The copy should begin at the line containing "font-size: 33px ->" and end with the last line below, every line exact and no picture included.

*** Opening Working data ***

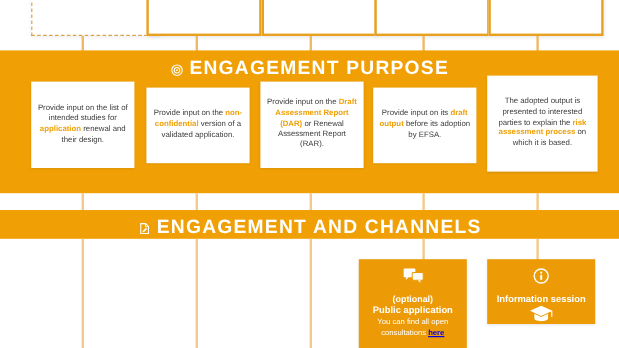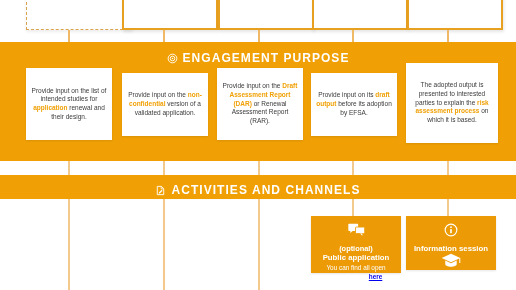"ENGAGEMENT PURPOSE" .band-title { font-size: 12px -> 16px }
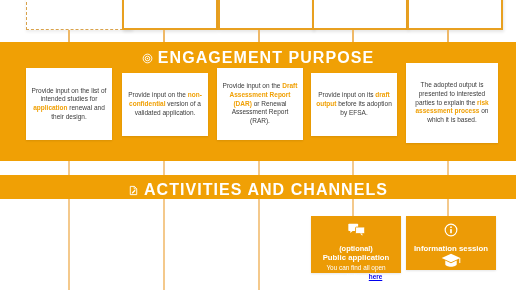"ACTIVITIES AND CHANNELS" span { text: ACTIVITIES -> ENGAGEMENT }
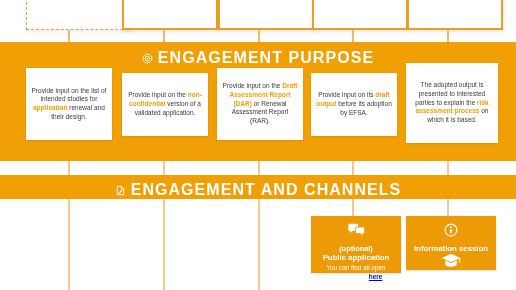"(optional)" div.actcard { height: 57px -> 74px; left: 311px -> 299px }
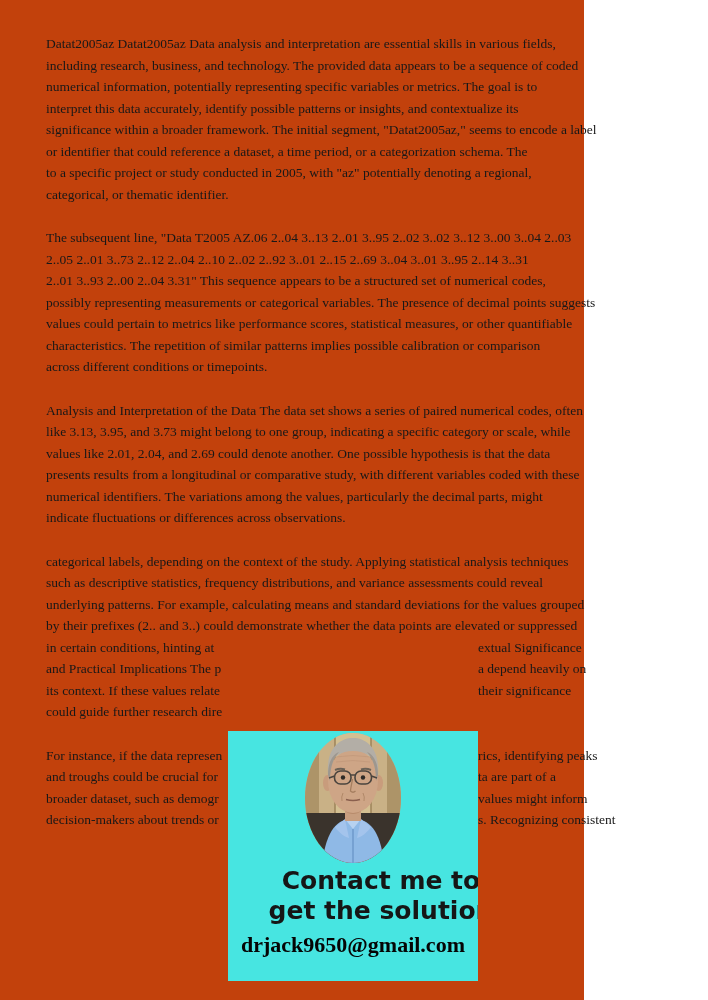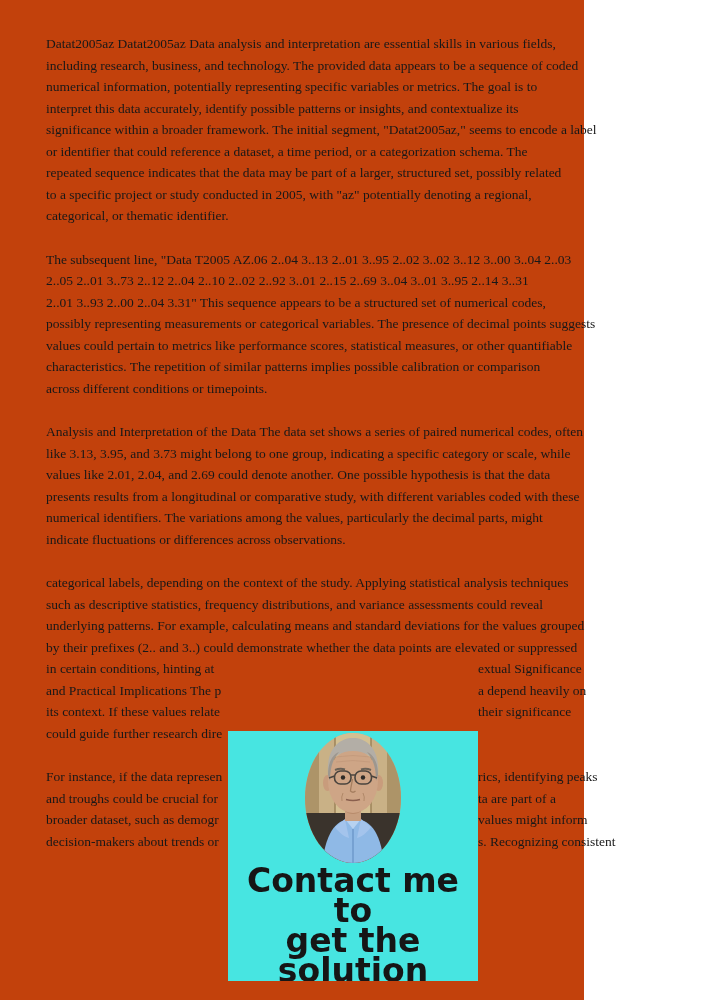"repeated sequence indicates that the" div.line { html: <div>repeated sequence indicates that the data may be part of a larger, structured set, possibly related</div> -> none }
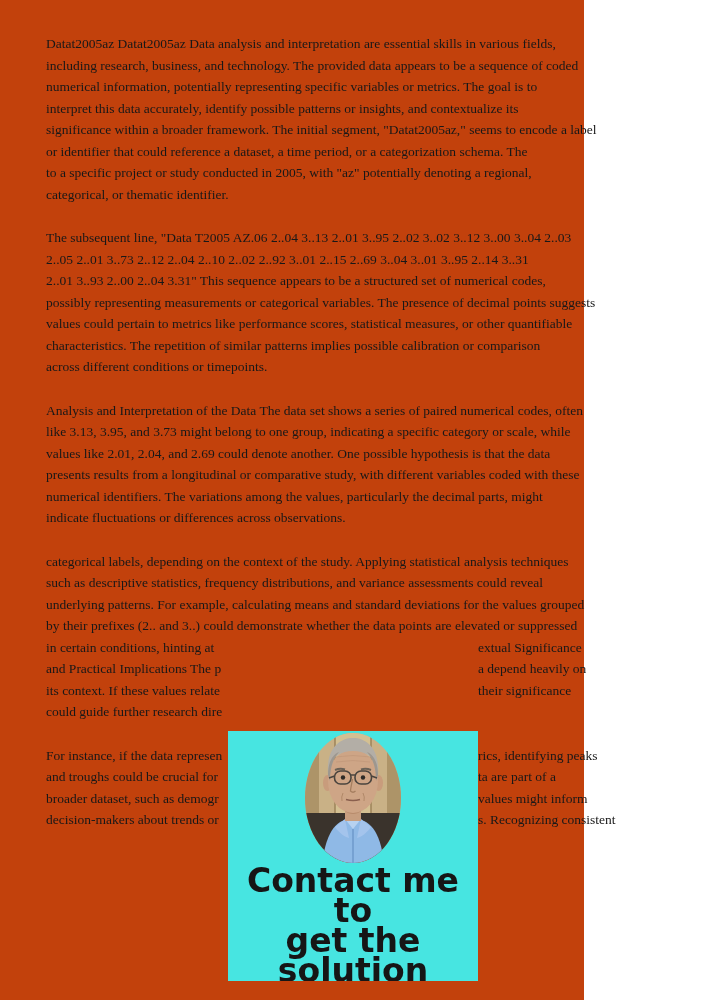"Contact me to" .card-heading { font-size: 33px -> 25px; padding-left: none -> 28px }
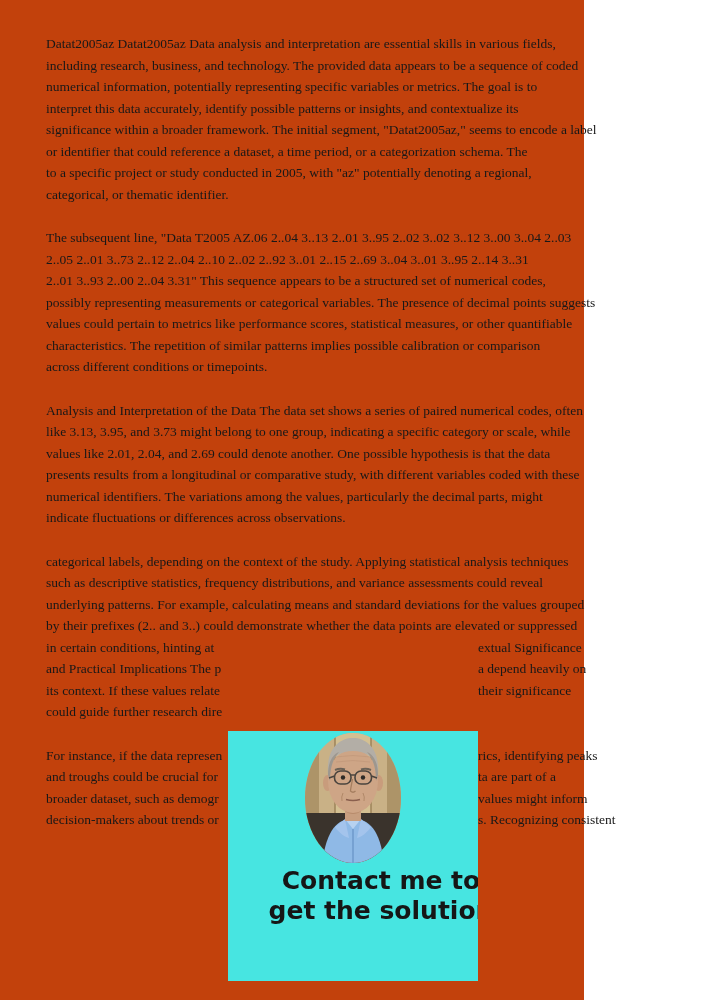"drjack9650@gmail.com" div.card-email { html: none -> <div>drjack9650@gmail.com</div> }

*** Closing Working data ***

Answer to this exercise:
"Contact me to" .card-heading { font-size: 33px -> 25px; padding-left: none -> 28px }
"drjack9650@gmail.com" div.card-email { html: none -> <div>drjack9650@gmail.com</div> }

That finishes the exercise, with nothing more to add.